The nominations for the 64th Primetime Emmys were unveiled Thursday morning, giving every fan and critic a chance to pick through the list with arched eyebrows, pursed lips, and the occasional bright smile. The Emmy Awards themselves will be held on Sept. 23. In the meantime, here are some of the shows and actors that have people scratching their heads, nodding in approval, or slapping their foreheads:
1. Network TV
"To a greater degree than ever before," says Brian Stelter at The New York Times, the Emmys "are recognizing cable programming to the exclusion of broadcast." The only non-cable show nominated for best drama was Downton Abbey, a British import broadcast on PBS. This is the first time ever that NBC, ABC, CBS, and Fox were all frozen out of the category.

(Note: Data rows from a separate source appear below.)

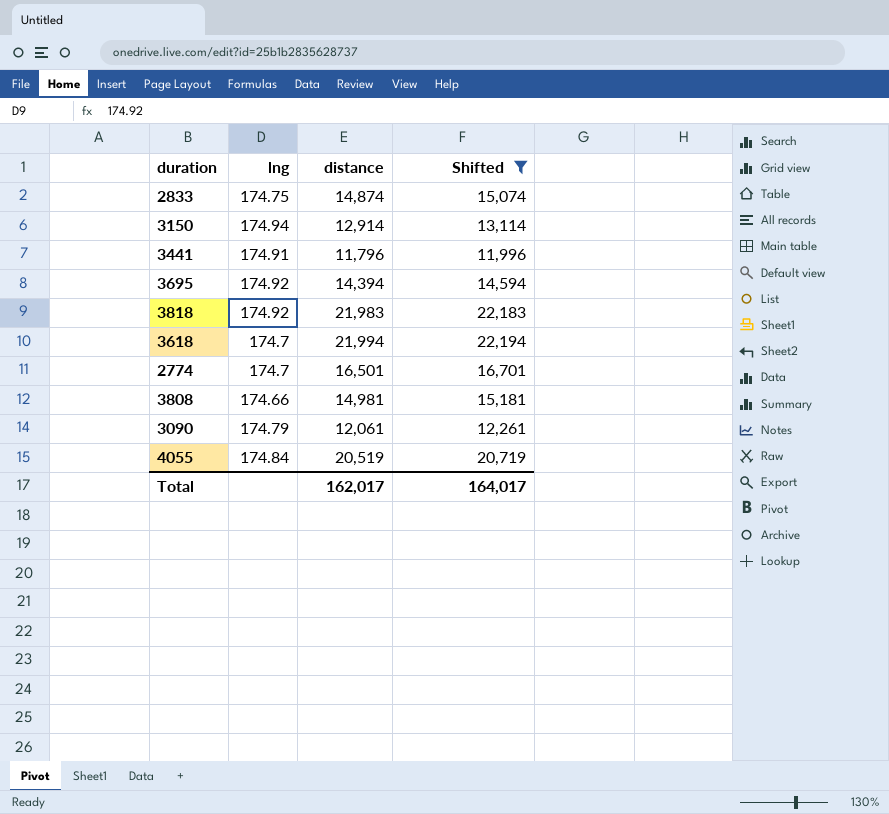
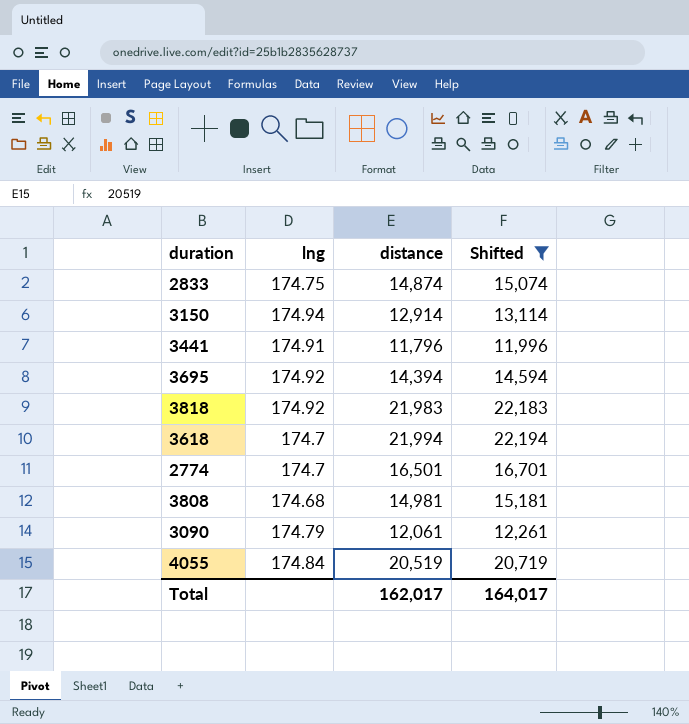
3808 | lng: 174.66 -> 174.68

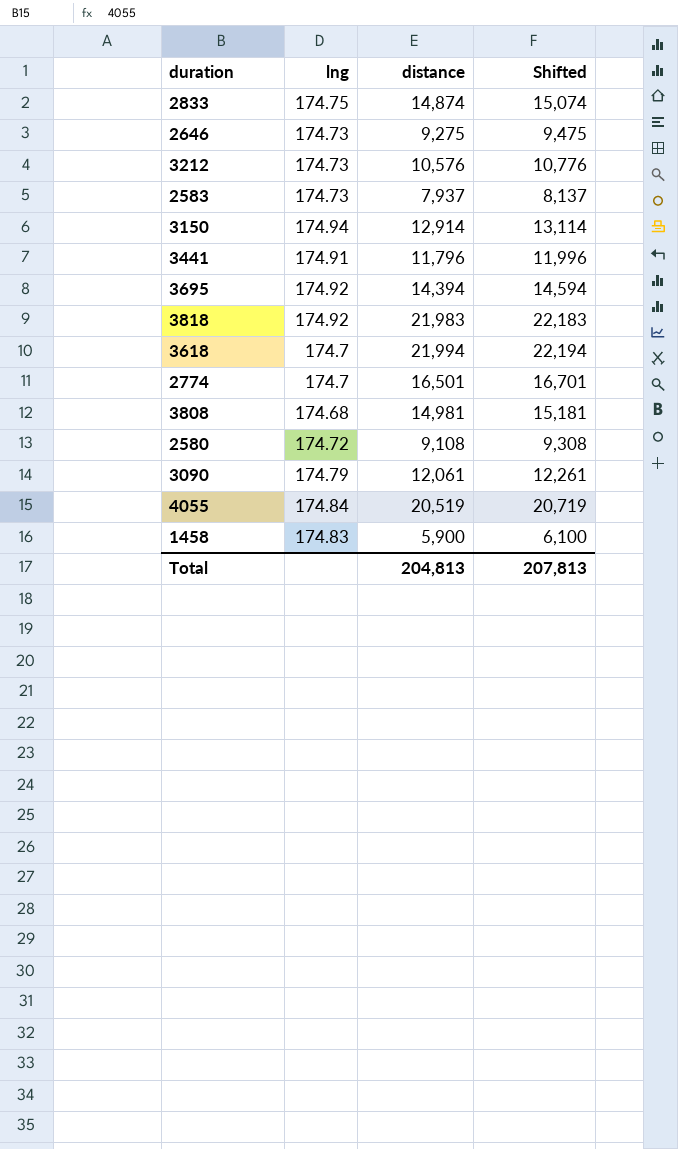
filter: Shifted >= 11,996 -> none
Total | distance: 162,017 -> 204,813
Total | Shifted: 164,017 -> 207,813

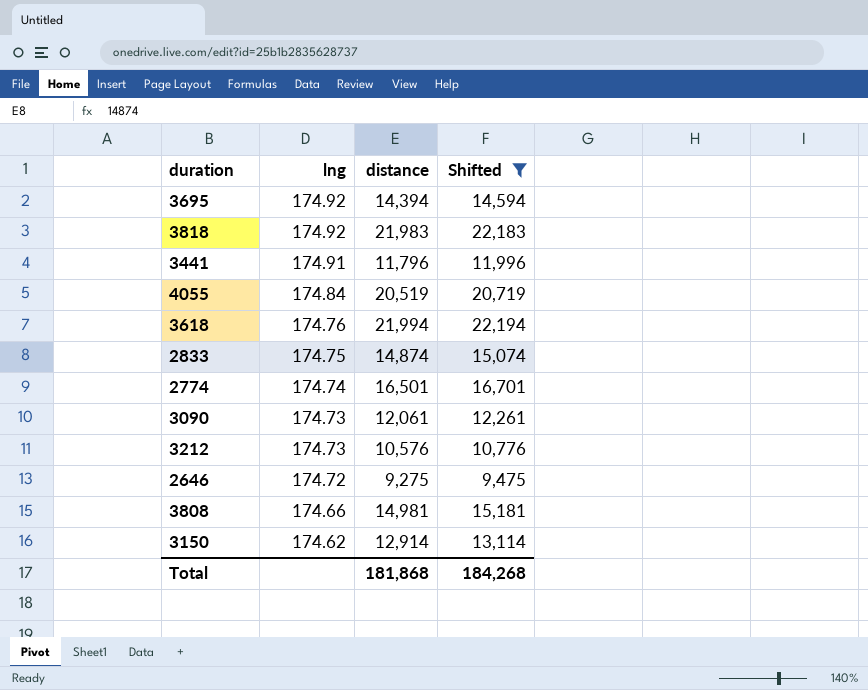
filter: none -> Shifted >= 9,475
row order: none -> lng descending
3618 | lng: 174.7 -> 174.76
2774 | lng: 174.7 -> 174.74
3090 | lng: 174.79 -> 174.73
2646 | lng: 174.73 -> 174.72
3808 | lng: 174.68 -> 174.66
3150 | lng: 174.94 -> 174.62
Total | distance: 204,813 -> 181,868
Total | Shifted: 207,813 -> 184,268

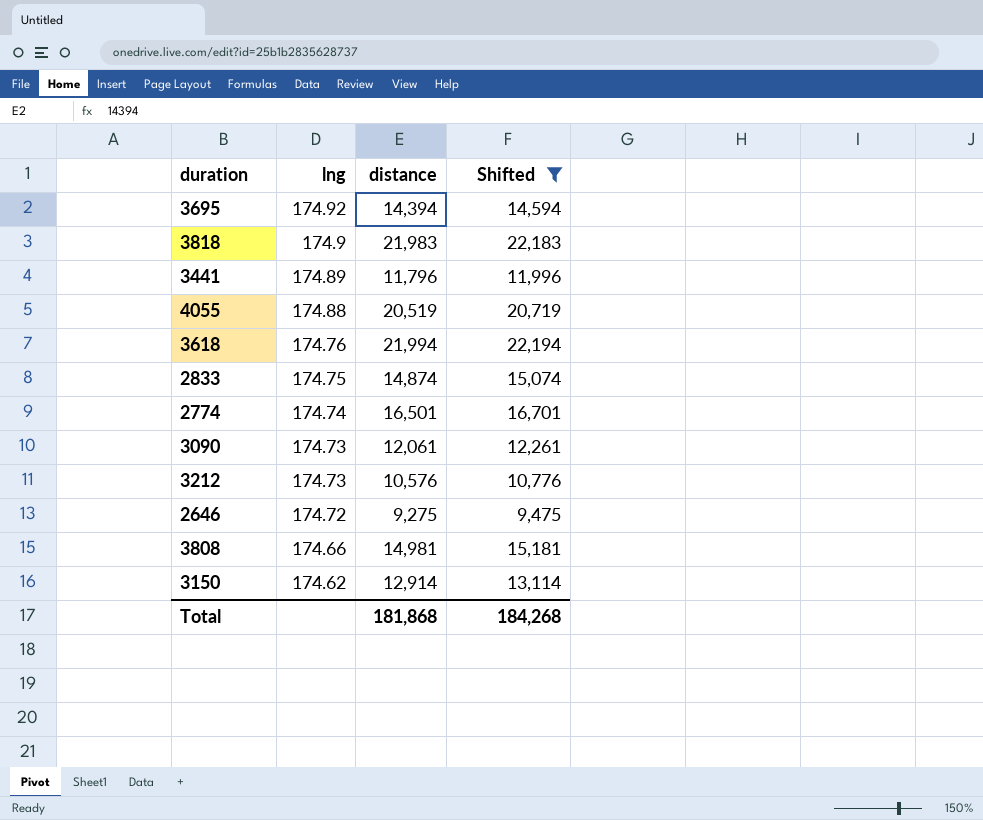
3818 | lng: 174.92 -> 174.9
3441 | lng: 174.91 -> 174.89
4055 | lng: 174.84 -> 174.88

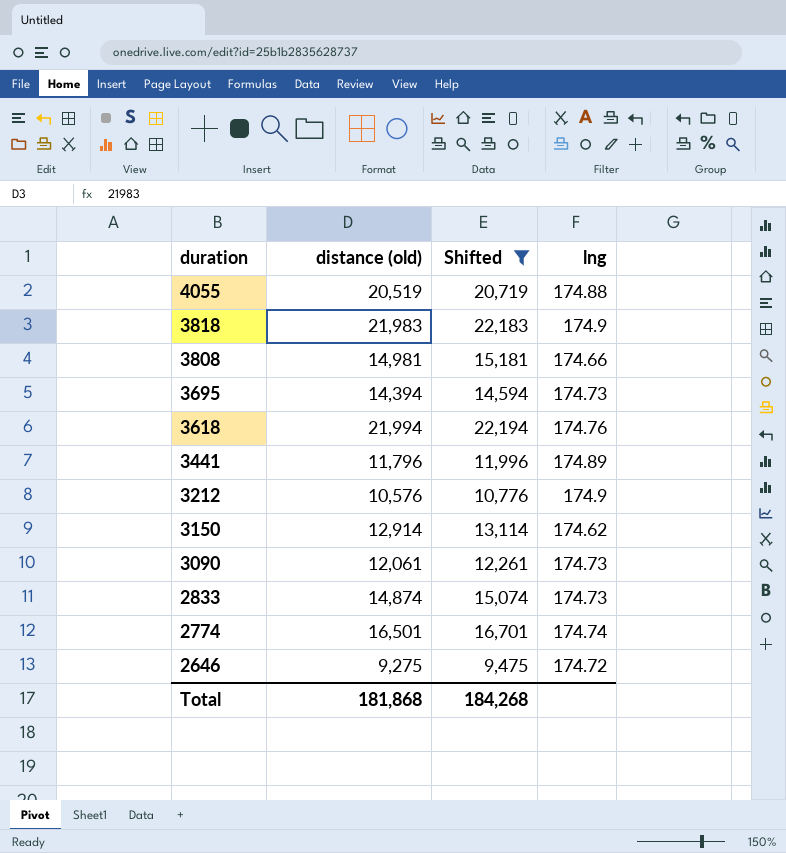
row order: lng descending -> duration descending
column name: distance -> distance (old)
column lng | position: 2 -> 4
3695 | lng: 174.92 -> 174.73
3212 | lng: 174.73 -> 174.9
2833 | lng: 174.75 -> 174.73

I'm "super-pissed" about the NBC comedy being passed over, again, says Michael Ausiello at TV Line. And "Jon Cryer getting nominated for Two and a Half Men over Community's Joel McHale"? Ridiculous. Yeah, "what's going on here?" says CarterMatt.com. You'd think the series that won the Critics' Choice Television Award for outstanding comedy would get a little love from the Emmys, too.
3. American Idol
For the first time in its long reign, Idol got the cold shoulder in the best reality competition category. That's a shocker, even though this was Idol's "least-watched season of its decade-long run," says Celebuzz. But "what's even more eye-opening is what did" make the cut: NBC's The Voice, Idol's arch-rival. That's enough to "dim the light coming off of Ryan Seacrest's teeth."
4. Parks and Recreation
Lots of great comedies got shafted this year — The New Girl, Happy Endings, Glee — but "perhaps the greatest outcry came from Parks and Recreation's snub," says the Connecticut Post. At least Amy Poehler got a lead-actress nod, but come on, "what's it going to take for this show and its cast to get the recognition they deserve?"
5. Hugh Laurie
The House star was passed over for best lead actor in a drama in his long-running series' final season. Like Steve Carrell in The Office, says the Connecticut Post, Laurie sadly joins "the club of actors that never won awards for the iconic lead characters they portrayed."
1. Jimmy Kimmel Live
Kimmel's late night-night show nabbed its first nomination and kicked Conan out of the outstanding variety series category, perhaps not coincidentally, "in the year that Jimmy Kimmel happens to be host of the awards telecast," says Mike Hale at The New York Times. "Not that it matters in a category that The Daily Show With Jon Stewart has won nine years running." Kimmel, announcing the nominations in his pajamas, quipped, "So should I give a speech now?"
2. Betty White
We all love White, but her nod for best reality competition has us "scratching our heads," says CarterMatt.com. "By nominating her as a host for Betty White's Off Their Rockers, the Emmys are slowly nearing their goal of nominating Betty for every category humanly possible."
3. Don Cheadle
"In the six outstanding-series and lead performance categories, only one nomination struck me as truly unexpected," says Hale at The New York Times: "Cheadle's for lead actor in a drama series for Showtime's underwhelming House of Lies." I guess "TV's love for movie stars" wins again, says Backstage's Riley.
4. Jared Harris
"The big shocker" in the best supporting actor category is that "perennial nominee John Slattery, who had probably his best season yet on Mad Men, was passed over in favor of his co-star Jared Harris," who plays Lane Pryce, says Backstage's Riley. Maybe it's because it's Harris' last season on the show. No, it's about time some other Mad Men male than Slattery gets recognized, says CarterMatt.com. We think "it's lovely to see Harris included this year."
5. Jon Cryer
Ashton Kutcher is supposed to be the star of Two and a Half Men, but Cryer stole the best actor nomination, working his way up from best supporting actor. "Perhaps this is just goodwill for putting up with Charlie Sheen all those years," says Backstage's Riley.
Once again, the premium cable channel "picked up far more nominations than any other programmer, with 81, down from 104 last year," says Stelter in The New York Times. Showtime, HBO's closest cable competitor, picked up 22 nominations.
2. Mad Men
AMC's critically acclaimed series garnered 17 nominations, tying FX's American Horror Story, but it's Mad Men's best drama nomination that could push the show into the history books: If it takes its fifth consecutive award in the category, Mad Men beats its four-consecutive-win rivals The West Wing, L.A. Law, and Hill Street Blues. "To act like that possibility hasn't crossed our minds is crazy," show creator Matthew Weiner tells The New York Times.
3. Modern Family
The dominance of the ABC sitcom is "the least surprising fact" from this year's Emmys, says the Connecticut Post. An impressive 14 nominations and most of its cast nabbing best supporting actor nominations — "at this point, shouldn't the show just have its own category?" Certainly, nobody can "argue with the incredible dominance of the men from Modern Family," says David Wiegand at the San Francisco Chronicle. "At the same time, it begs the question of whether any other men are doing nomination-worthy work in current sitcoms."